O cérebro e suas mudanças ao longo da vida. Foto: Freepik
Pesquisadores da University of Cambridge anunciaram recentemente que o cérebro humano passa por cinco fases distintas ao longo da vida. Segundo o estudo, essas fases apresentam marcos de reconfiguração cerebral aos 9, 32, 66 e 83 anos.
O período que costumamos chamar de “adolescência cerebral” se estende muito além da adolescência física. De acordo com a pesquisa, a fase que vai de 9 a 32 anos conserva características de desenvolvimento intenso: o volume de substância branca cresce, e as conexões neurais se tornam cada vez mais eficientes. Essa reorganização ajuda o cérebro a montar redes de comunicação mais rápidas e eficazes.
Apesar disso, os pesquisadores alertam que chamar o cérebro de “adolescente” até os 30 anos não significa que ele é igual ao de um jovem de 15 ou 20. A ideia não é equiparar maturidade biológica com comportamental, mas destacar que, estruturalmente, a “arquitetura” cerebral continua se moldando até os 30 e tantos.
Quando a pessoa atinge cerca de 32 anos, o cérebro entra em uma fase que os cientistas chamam de “adulta”. Nessa etapa, a estrutura cerebral se estabiliza, e as grandes mudanças na fiação neural praticamente cessam. A inteligência, a personalidade e o padrão de funcionamento cerebral tendem a se manter mais estáveis nessa fase, que dura até pouco antes dos 66 anos.
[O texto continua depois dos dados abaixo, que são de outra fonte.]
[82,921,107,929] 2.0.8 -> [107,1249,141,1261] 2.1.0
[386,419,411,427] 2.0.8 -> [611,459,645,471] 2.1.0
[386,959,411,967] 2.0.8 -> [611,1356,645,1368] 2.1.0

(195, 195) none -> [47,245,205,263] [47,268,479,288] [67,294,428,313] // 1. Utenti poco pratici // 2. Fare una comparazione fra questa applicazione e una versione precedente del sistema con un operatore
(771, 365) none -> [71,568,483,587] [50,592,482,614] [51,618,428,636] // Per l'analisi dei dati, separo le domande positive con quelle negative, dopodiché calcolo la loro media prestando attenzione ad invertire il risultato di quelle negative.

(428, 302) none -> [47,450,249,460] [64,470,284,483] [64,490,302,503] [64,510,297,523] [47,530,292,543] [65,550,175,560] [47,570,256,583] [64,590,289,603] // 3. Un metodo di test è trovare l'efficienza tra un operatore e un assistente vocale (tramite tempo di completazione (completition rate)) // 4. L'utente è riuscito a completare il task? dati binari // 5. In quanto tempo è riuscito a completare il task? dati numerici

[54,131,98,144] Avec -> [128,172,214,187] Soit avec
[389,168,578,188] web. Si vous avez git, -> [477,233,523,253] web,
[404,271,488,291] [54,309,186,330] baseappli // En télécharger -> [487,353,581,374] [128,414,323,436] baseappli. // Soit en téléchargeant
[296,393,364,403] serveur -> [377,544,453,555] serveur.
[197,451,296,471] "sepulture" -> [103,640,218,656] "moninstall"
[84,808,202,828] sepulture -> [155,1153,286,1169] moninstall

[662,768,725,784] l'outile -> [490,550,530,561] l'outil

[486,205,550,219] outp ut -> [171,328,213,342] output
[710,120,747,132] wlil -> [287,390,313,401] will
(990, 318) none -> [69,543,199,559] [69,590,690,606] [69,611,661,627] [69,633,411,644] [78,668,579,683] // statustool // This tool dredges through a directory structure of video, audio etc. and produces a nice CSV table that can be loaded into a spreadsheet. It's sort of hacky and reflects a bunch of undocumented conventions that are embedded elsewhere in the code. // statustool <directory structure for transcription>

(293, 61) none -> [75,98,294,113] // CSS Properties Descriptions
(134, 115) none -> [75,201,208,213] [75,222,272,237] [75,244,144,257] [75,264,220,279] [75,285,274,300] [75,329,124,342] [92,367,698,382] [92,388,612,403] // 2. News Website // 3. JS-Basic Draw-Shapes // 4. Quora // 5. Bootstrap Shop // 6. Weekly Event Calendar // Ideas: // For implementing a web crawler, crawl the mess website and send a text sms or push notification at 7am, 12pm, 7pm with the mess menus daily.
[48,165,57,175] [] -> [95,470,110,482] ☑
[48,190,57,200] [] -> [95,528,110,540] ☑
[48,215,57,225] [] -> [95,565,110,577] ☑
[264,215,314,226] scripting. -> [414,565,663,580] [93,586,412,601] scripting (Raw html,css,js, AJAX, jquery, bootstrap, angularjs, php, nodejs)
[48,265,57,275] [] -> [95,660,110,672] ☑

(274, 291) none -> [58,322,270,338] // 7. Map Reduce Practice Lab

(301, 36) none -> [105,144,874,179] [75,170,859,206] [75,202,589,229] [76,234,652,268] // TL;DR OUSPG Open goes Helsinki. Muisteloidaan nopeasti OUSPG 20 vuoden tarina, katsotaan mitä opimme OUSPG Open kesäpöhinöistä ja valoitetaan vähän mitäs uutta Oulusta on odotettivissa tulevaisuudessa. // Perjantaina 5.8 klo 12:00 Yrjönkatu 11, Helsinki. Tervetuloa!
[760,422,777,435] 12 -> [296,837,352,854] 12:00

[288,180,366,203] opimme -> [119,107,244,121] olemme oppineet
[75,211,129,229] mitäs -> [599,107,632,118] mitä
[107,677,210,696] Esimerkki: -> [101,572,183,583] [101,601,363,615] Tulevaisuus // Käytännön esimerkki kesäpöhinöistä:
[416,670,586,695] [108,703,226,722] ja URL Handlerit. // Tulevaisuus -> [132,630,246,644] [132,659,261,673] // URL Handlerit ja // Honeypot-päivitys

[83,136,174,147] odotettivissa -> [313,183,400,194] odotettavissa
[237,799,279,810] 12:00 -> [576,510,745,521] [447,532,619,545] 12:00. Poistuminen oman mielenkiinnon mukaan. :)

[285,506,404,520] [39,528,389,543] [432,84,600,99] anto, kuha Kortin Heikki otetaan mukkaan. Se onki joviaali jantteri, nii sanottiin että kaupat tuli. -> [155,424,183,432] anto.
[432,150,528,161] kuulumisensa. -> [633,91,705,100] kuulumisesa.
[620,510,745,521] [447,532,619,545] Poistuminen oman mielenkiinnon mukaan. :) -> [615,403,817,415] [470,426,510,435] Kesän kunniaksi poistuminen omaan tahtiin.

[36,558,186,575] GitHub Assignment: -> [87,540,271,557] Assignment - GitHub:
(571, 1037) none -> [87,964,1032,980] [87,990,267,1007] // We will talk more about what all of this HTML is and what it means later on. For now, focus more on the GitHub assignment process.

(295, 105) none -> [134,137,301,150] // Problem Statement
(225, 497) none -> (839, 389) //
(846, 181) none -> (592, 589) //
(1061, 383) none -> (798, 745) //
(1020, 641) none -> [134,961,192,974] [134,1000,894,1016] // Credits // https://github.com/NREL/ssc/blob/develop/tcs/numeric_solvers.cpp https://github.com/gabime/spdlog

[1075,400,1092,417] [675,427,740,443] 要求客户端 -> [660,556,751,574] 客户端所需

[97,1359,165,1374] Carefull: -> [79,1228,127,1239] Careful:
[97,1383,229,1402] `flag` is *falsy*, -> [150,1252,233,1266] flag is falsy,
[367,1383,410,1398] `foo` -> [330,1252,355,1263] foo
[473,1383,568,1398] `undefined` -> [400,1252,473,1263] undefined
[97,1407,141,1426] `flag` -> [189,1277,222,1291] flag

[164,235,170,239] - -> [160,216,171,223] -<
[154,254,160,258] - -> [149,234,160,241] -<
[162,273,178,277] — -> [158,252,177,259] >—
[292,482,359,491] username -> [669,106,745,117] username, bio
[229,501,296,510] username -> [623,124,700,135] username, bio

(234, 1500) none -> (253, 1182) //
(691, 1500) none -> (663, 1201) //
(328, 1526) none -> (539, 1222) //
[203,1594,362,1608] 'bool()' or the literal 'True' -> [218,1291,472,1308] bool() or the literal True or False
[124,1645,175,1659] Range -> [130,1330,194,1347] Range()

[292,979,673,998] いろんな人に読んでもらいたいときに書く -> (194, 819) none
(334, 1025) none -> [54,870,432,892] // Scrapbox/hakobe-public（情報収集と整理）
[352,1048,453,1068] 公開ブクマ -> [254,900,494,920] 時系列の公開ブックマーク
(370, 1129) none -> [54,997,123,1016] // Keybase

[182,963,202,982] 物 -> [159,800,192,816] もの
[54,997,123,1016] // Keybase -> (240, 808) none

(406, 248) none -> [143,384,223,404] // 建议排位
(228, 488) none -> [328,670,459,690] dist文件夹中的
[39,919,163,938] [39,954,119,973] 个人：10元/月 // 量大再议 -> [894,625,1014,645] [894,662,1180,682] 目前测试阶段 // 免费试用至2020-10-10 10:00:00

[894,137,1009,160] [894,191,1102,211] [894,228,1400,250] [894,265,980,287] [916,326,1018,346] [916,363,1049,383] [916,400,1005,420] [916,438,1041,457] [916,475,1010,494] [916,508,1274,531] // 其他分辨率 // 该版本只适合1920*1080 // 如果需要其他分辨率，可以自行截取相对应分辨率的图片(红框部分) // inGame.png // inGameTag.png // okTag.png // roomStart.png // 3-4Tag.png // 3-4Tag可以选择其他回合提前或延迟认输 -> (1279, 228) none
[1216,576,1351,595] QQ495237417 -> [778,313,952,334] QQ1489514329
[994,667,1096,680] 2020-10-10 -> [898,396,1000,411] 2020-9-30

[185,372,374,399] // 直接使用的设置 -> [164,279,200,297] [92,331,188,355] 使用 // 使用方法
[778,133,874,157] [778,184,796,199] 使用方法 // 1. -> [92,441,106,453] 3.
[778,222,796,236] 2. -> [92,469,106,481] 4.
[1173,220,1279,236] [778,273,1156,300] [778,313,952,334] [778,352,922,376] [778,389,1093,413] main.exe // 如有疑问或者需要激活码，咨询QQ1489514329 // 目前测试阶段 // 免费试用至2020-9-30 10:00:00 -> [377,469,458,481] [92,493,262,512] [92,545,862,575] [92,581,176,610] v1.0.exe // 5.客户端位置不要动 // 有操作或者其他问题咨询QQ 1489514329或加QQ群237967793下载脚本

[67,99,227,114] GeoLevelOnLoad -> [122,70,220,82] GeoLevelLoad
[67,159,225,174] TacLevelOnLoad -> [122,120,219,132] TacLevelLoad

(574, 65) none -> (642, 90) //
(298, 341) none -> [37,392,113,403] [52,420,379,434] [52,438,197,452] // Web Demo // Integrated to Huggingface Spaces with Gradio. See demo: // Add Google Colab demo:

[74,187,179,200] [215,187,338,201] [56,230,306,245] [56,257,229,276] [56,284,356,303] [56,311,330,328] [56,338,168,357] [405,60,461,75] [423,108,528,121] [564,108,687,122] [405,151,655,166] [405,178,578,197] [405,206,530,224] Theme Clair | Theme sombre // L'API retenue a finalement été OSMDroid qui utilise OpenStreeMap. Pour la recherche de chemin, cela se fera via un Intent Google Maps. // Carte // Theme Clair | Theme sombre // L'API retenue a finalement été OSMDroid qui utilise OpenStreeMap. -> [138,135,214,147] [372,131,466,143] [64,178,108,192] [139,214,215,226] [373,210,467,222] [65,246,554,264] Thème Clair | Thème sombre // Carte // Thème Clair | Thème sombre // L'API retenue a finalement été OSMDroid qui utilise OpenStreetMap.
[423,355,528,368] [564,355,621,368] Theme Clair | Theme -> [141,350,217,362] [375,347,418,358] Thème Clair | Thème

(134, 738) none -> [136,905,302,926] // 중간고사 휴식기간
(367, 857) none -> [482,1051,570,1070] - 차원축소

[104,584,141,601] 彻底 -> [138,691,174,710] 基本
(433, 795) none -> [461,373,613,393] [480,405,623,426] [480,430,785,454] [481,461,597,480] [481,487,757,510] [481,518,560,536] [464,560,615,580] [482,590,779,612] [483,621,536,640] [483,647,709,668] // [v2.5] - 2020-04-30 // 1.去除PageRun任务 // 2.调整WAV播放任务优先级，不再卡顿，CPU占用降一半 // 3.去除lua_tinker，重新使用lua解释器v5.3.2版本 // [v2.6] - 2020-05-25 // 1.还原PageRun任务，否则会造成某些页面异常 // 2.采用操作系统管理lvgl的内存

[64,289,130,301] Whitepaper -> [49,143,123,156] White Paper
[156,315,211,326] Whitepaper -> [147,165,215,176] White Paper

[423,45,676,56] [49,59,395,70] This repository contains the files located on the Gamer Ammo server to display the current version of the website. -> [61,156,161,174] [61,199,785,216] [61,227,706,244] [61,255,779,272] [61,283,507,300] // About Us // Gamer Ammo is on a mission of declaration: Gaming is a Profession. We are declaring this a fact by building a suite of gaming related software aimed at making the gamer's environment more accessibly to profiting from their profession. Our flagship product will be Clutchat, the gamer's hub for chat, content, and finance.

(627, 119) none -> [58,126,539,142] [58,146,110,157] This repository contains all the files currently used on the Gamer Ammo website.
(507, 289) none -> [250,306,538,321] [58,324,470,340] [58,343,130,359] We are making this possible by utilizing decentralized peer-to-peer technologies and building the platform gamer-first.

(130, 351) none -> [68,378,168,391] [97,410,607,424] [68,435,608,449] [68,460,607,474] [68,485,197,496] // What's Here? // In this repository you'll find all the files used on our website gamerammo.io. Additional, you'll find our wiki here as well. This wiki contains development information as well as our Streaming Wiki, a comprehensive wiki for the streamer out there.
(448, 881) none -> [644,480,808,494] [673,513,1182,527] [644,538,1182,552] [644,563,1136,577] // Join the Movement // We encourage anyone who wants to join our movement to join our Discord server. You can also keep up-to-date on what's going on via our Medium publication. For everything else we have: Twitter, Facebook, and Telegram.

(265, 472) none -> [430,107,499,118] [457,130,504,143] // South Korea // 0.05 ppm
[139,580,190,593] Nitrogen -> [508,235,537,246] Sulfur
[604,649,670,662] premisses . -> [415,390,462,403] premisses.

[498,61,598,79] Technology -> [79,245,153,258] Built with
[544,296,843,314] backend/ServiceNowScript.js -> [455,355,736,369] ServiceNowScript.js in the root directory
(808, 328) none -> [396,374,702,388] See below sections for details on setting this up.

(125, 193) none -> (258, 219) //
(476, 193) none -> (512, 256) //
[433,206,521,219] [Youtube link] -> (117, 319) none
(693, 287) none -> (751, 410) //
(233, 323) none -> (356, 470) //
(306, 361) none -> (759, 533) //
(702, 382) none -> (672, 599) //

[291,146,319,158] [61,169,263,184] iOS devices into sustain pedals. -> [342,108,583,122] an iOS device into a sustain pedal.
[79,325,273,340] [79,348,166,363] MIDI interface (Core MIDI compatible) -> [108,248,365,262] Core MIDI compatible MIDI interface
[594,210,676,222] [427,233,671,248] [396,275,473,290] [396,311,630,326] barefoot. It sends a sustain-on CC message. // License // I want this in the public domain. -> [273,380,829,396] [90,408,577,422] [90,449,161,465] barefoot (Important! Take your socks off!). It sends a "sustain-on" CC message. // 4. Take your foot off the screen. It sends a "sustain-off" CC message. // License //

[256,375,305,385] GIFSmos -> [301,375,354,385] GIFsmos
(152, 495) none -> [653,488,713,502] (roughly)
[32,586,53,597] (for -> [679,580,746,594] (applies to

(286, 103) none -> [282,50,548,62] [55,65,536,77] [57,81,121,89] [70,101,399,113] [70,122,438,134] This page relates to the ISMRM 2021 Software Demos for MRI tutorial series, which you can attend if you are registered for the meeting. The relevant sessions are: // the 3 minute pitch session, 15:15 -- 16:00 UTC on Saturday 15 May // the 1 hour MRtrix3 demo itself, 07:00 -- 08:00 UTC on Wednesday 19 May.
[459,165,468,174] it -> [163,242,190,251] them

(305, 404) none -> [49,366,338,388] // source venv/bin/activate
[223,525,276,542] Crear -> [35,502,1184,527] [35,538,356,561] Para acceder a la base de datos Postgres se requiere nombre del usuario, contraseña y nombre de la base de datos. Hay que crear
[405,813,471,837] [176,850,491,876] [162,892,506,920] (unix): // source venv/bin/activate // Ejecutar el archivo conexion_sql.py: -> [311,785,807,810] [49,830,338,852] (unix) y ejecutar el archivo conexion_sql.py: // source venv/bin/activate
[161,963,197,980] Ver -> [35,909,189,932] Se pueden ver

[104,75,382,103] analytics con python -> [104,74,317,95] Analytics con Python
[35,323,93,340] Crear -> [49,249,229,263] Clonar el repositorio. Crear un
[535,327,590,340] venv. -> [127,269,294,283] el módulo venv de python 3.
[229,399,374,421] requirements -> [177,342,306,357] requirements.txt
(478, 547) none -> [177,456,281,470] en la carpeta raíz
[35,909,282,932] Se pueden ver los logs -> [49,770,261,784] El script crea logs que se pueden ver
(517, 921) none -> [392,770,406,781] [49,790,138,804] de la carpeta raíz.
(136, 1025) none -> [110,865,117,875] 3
Por volta dos 66 anos, o cérebro dá início a uma nova transição: a fase de “envelhecimento inicial”. Nesse momento, ocorre uma degradação gradual da substância branca e começa a haver queda na conectividade entre diferentes regiões cerebrais. O declínio não é repentino, mas gradual, marcando o início da fase em que o cérebro passa a operar de maneira diferente.
Para muitas pessoas, os sinais externos dessa mudança podem passar despercebidos mas do ponto de vista estrutural, o cérebro já não conta com a mesma plasticidade e velocidade de comunicação entre regiões. A pesquisa sugere que esse mecanismo faz parte de um padrão natural de envelhecimento cerebral, embora fatores como saúde e estilo de vida possam influenciar a velocidade dessas transformações.
A investigação envolveu o exame por ressonância magnética de 3.802 pessoas com idades entre zero e 90 anos. Essa ampla amostra permitiu mapear como a “fiação cerebral” muda ao longo da vida, mostrando que o desenvolvimento e o envelhecimento cerebral seguem uma trajetória em ondas, com períodos bem definidos de transformação.
As descobertas desse estudo oferecem um novo panorama sobre a maturação do cérebro humano. Elas podem ter implicações importantes para o entendimento de quando o cérebro está mais moldável, o que pode influenciar educação, aprendizagem e saúde mental e também para identificar fases em que ele pode se tornar mais vulnerável, especialmente na maturidade e na velhice.